The records —
:::
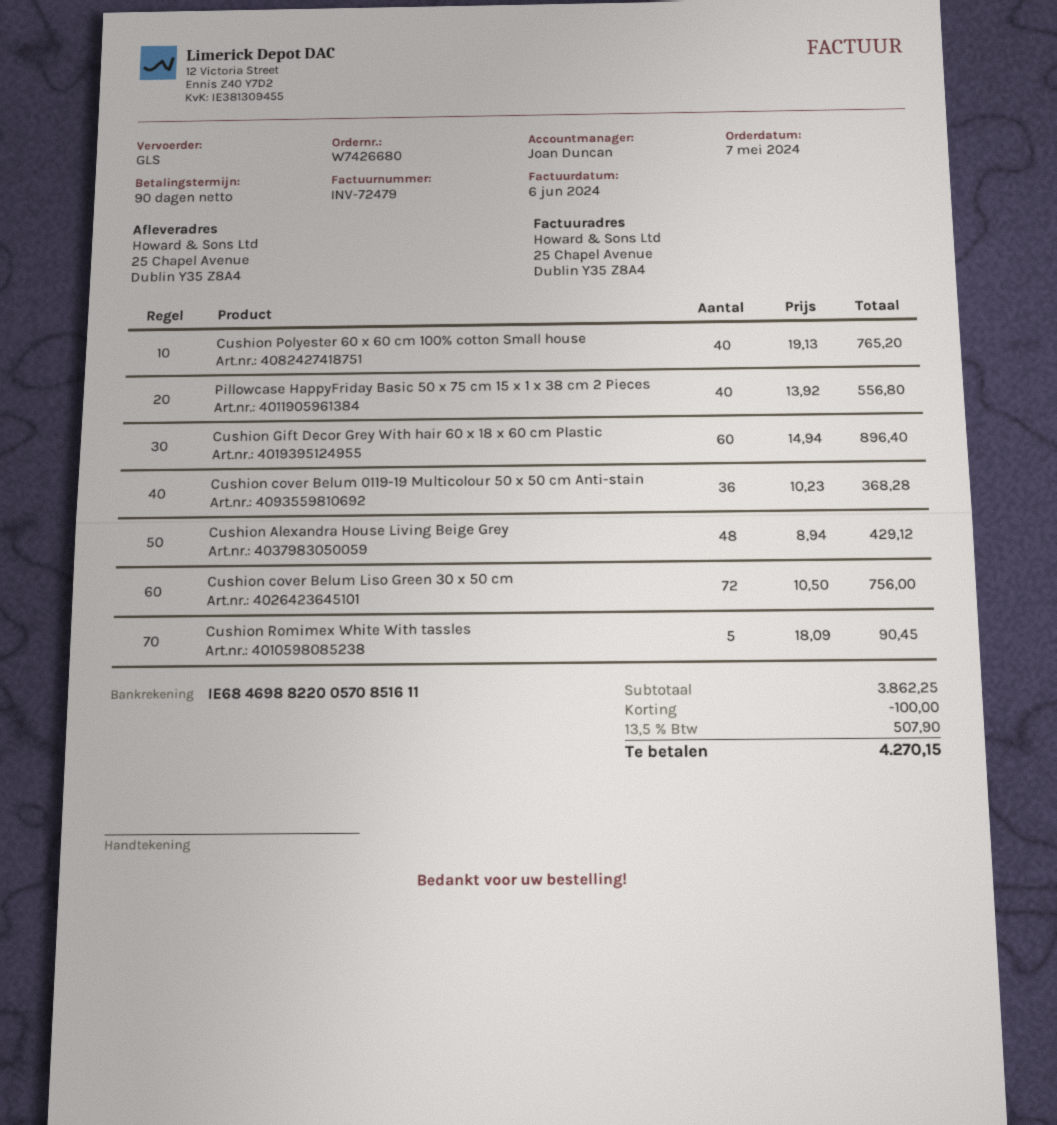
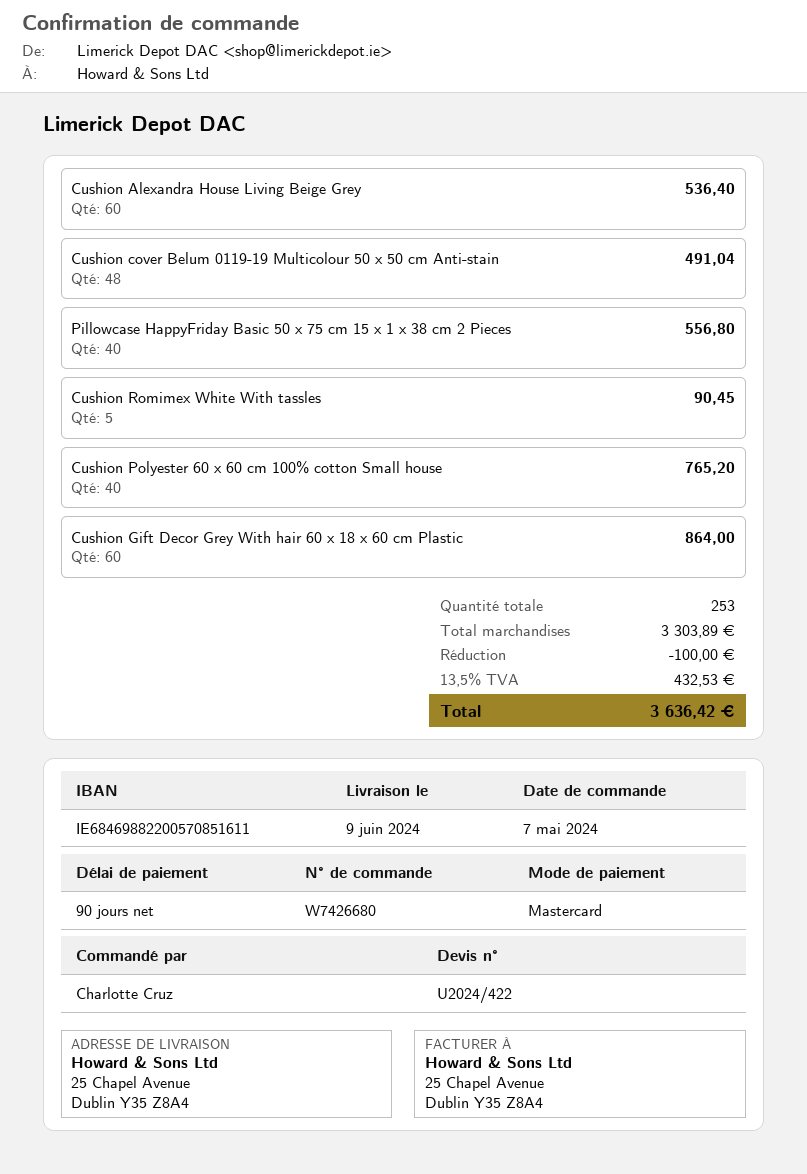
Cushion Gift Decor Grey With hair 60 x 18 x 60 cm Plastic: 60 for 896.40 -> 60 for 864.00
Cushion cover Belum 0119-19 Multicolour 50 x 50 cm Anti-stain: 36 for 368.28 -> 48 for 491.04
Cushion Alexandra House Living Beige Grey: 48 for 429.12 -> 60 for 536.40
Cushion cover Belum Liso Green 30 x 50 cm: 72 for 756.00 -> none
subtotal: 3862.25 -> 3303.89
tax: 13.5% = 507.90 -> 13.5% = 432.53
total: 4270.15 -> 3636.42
:::
In the listing above, the line with "Cushion cover Belum 0119-19" starts the part to copy. Copy it through the last line exactly, with nothing else.

Response to the exercise —
Cushion cover Belum 0119-19 Multicolour 50 x 50 cm Anti-stain: 36 for 368.28 -> 48 for 491.04
Cushion Alexandra House Living Beige Grey: 48 for 429.12 -> 60 for 536.40
Cushion cover Belum Liso Green 30 x 50 cm: 72 for 756.00 -> none
subtotal: 3862.25 -> 3303.89
tax: 13.5% = 507.90 -> 13.5% = 432.53
total: 4270.15 -> 3636.42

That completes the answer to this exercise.